PATTAYA, Thailand – Most old hands in Pattaya know Dave Collier as the sociable and knowledgeable owner of Canterbury Tales trade-in library with 65,000 volumes and still counting. The business is incredibly successful, especially since the move a year ago from the riotous downtown Soi Pothole to the calmer palms of Soi Bangkot. The premises also serve as the main drop-in center for British expats during the daytime. “It’s an amazing news-information, talk shop and gossip center,” says Dave.



But there was once a very different Dave Collier persona, at any rate to judge from his just-published book “The Gamekeeper”. It’s not a comprehensive biography, but a fly-on-the-wall assessment of his many years as a gamekeeper in the countryside around Canterbury and, then, as surely the most overworked, voluntary prison visitor in the history of the British penal system. Technically, it’s a work of fiction but based on a true story. You can likely identify the made-up bits most effectively if you are an avid reader of true and fiction crime.
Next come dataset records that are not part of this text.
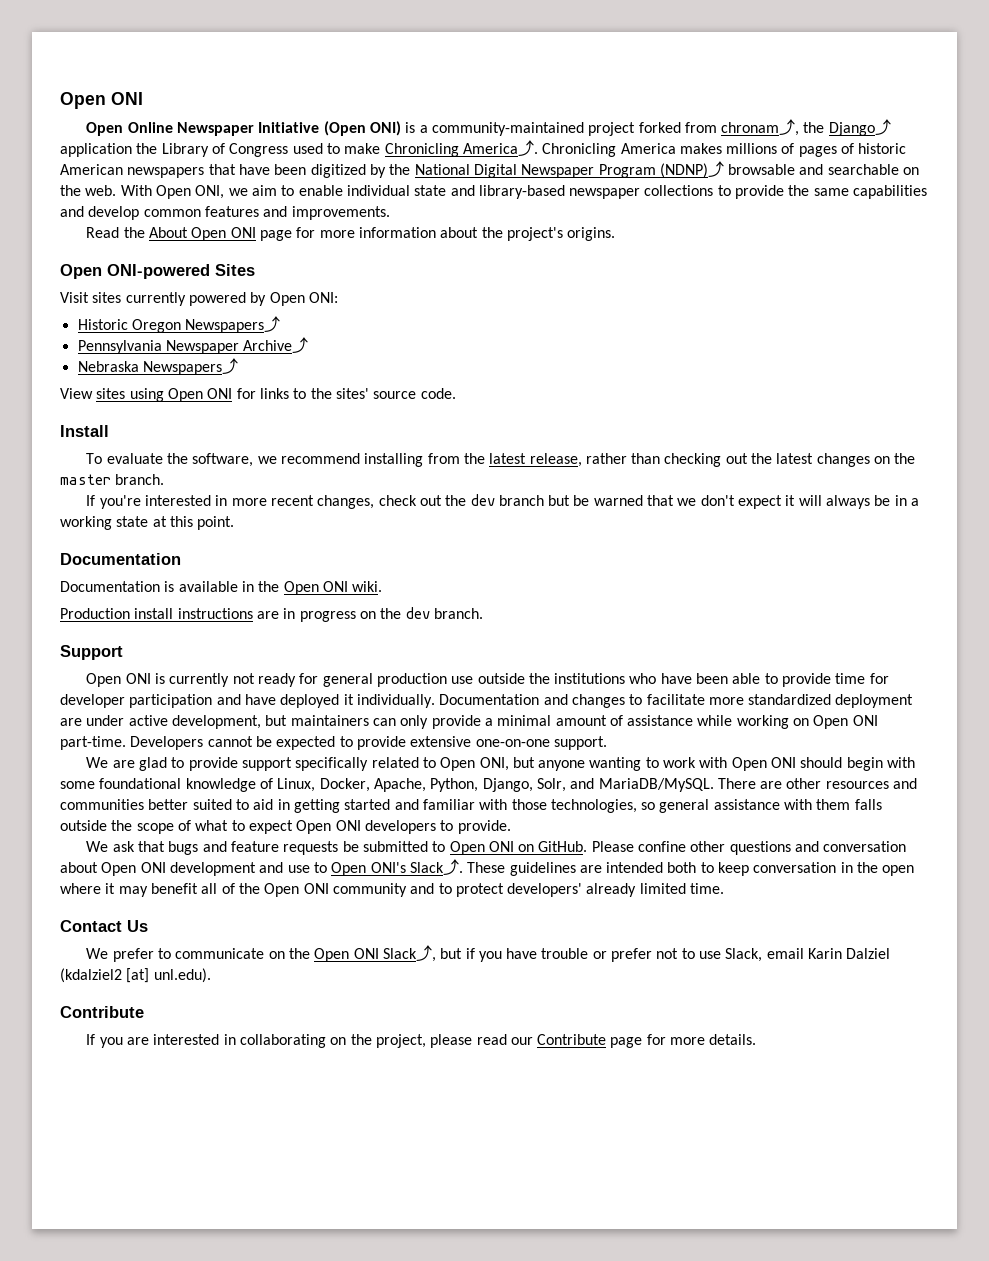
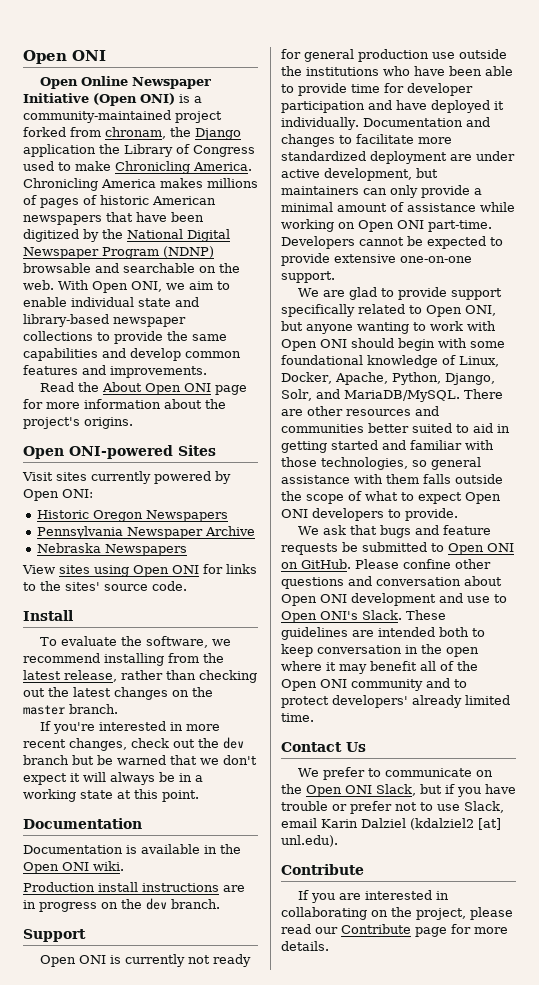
[721,119,891,136] chronam⤴, the Django⤴ -> [105,127,241,140] chronam, the Django
[462,140,538,156] America⤴. -> [193,162,252,171] America.
[659,161,724,178] (NDNP)⤴ -> [163,246,214,258] (NDNP)
[185,316,281,333] Newspapers⤴ -> [145,510,228,522] Newspapers
[243,337,309,353] Archive⤴ -> [204,526,255,536] Archive
[142,358,238,375] Newspapers⤴ -> [104,544,187,556] Newspapers
[409,859,463,875] Slack⤴. -> [362,610,402,620] Slack.
[382,945,436,962] Slack⤴, -> [376,784,416,796] Slack,

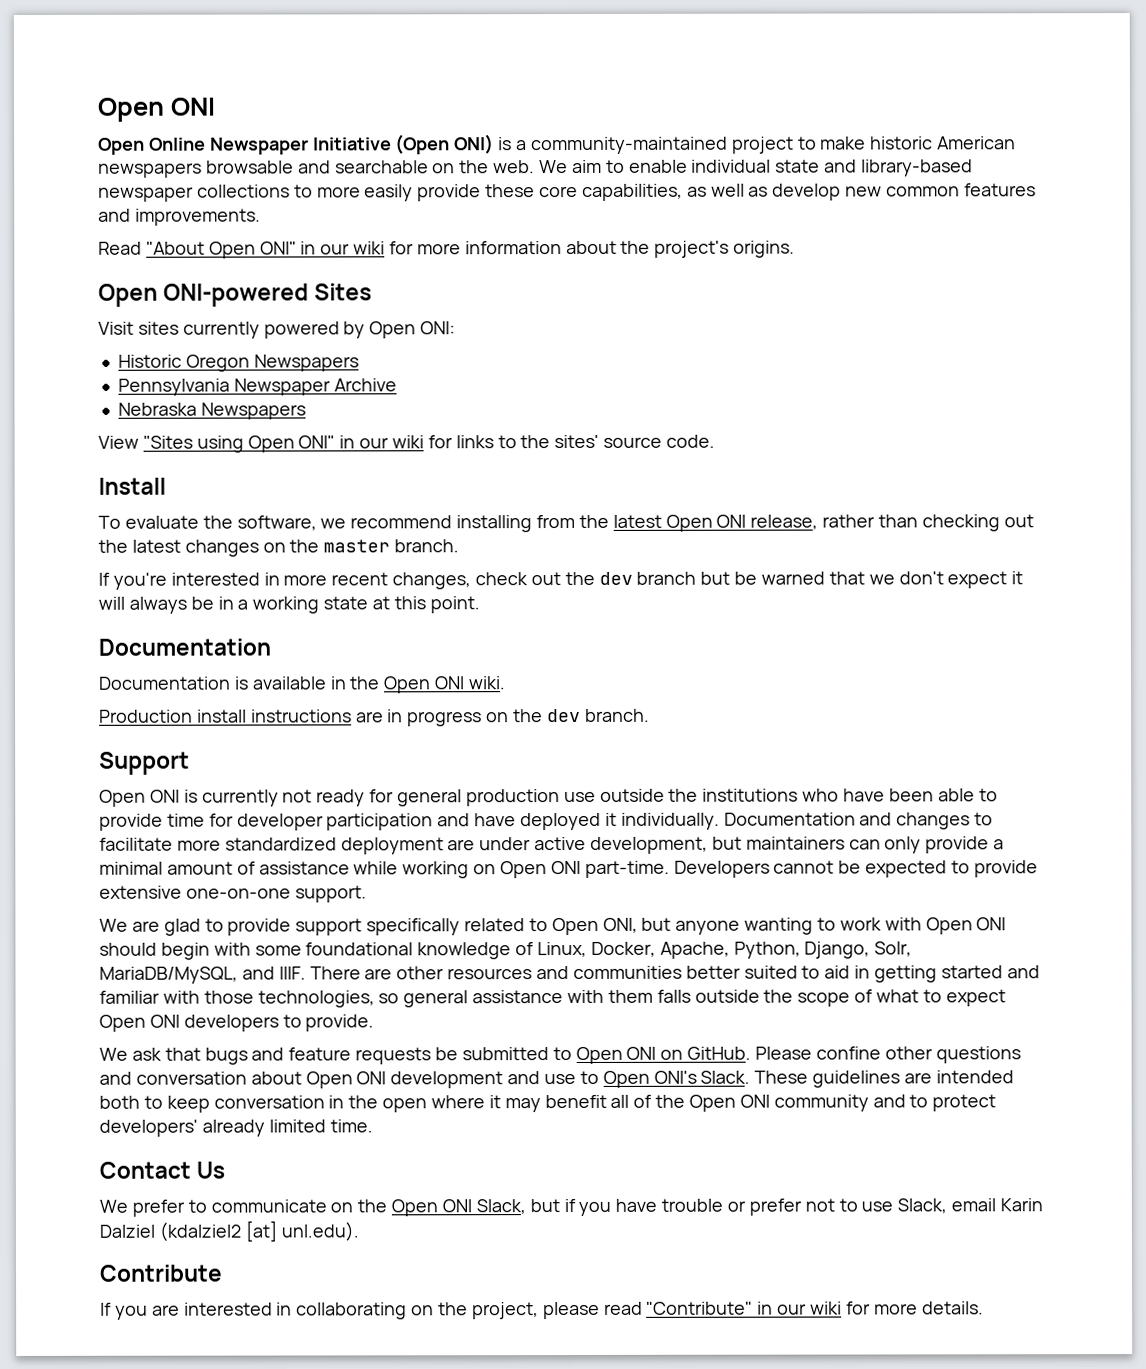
[23,127,241,140] [23,144,255,157] [23,161,252,174] [23,178,258,191] [23,195,216,208] [23,212,204,225] [23,229,230,242] [23,246,214,259] forked from chronam, the Django application the Library of Congress used to make Chronicling America. Chronicling America makes millions of pages of historic American newspapers that have been digitized by the National Digital Newspaper Program (NDNP) -> [797,136,1017,150] [98,162,202,178] to make historic American newspapers
[58,280,185,293] With Open ONI, we -> [539,160,569,174] We
[114,331,227,344] [23,348,181,361] provide the same capabilities and develop -> [316,183,883,202] more easily provide these core capabilities, as well as develop new
[78,382,248,395] the About Open ONI page -> [145,241,386,259] "About Open ONI" in our wiki
[59,565,90,574] sites -> [142,435,193,449] "Sites
[172,565,199,574] ONI -> [298,435,425,449] ONI" in our wiki
(61, 675) none -> [665,514,747,532] Open ONI
[315,389,460,402] and MariaDB/MySQL. -> [99,966,306,984] MariaDB/MySQL, and IIIF.
[315,924,447,937] our Contribute page -> [646,1301,843,1315] "Contribute" in our wiki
If the only gamekeeper you ever heard of was Lady Chatterley’s snotty lover, forget him and turn to Dave. A real gamekeeper protects the valued wildlife and destroys the four and two legged enemies which roam the forests at night. Foxes, rats, stoats as well as nasty rooks or cuckoos are all on the death list by shotgun. But there are also human marauders, ranging from naughty egg-stealing schoolboys to professional thieves who have to be kept in check. Dave deals with all of them with thoroughness and enthusiasm, encountering along the way several dead bodies, men in abject misery (we don’t know why) who go to the woods to commit suicide.
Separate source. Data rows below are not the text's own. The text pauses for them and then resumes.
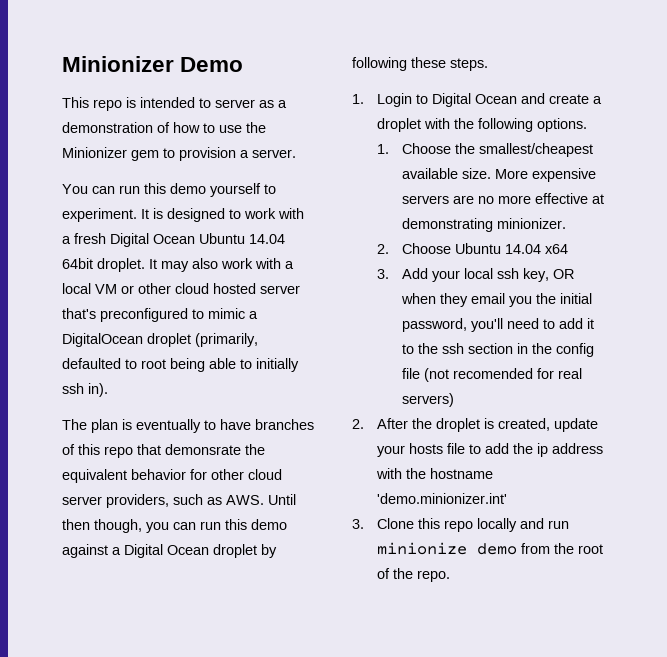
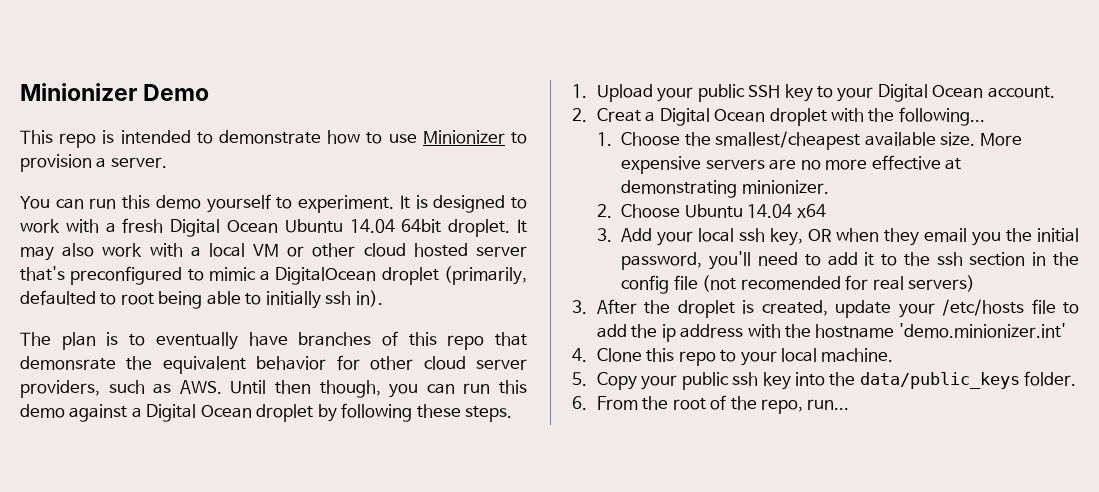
[215,99,287,108] [62,122,266,133] [62,147,159,161] server as a demonstration of how to use the Minionizer gem -> [219,130,505,144] demonstrate how to use Minionizer
[136,419,216,433] eventually to -> [129,332,238,350] to eventually
[376,93,602,107] Login to Digital Ocean and create a -> [596,84,1055,102] [572,108,766,126] Upload your public SSH key to your Digital Ocean account. // 2. Creat a Digital Ocean
[477,118,587,132] following options. -> [898,107,985,126] following...
[352,419,364,429] 2. -> [572,300,587,314] 3.
[408,443,443,454] hosts -> [942,299,1025,316] /etc/hosts
[352,519,364,529] 3. -> [572,348,587,362] 4.
[476,518,569,532] [376,542,550,555] locally and run minionize demo from -> [720,348,894,366] [572,371,1077,390] [572,396,638,410] to your local machine. // 5. Copy your public ssh key into the data/public_keys folder. // 6. From
[416,570,450,582] repo. -> [760,399,850,414] repo, run...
Canterbury Tales Trade-In Library: A Literary oasis in Soi Bangkot with 65,000 volumes and counting. Beyond the books, it’s a haven for British expats, a hub of news, information, and endless conversations.
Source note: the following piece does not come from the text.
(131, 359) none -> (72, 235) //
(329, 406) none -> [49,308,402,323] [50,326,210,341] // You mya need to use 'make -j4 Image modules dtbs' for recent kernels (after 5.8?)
Gamekeeping had been Dave’s dream as a country boy but his chosen career eventually fell apart along with a failed marriage. He had several jobs, including becoming a driver for two debt collectors, but took up voluntary work with the Samaritans which in turn led to running the listener scheme in Standford Hill and Elmley prison on the Isle of Sheppey. Here Dave got to know some of the worst criminals, particularly murderers and pedophiles, and paints a grim picture of how many were released too early and immediately began reoffending. The author is no social worker in the traditional sense.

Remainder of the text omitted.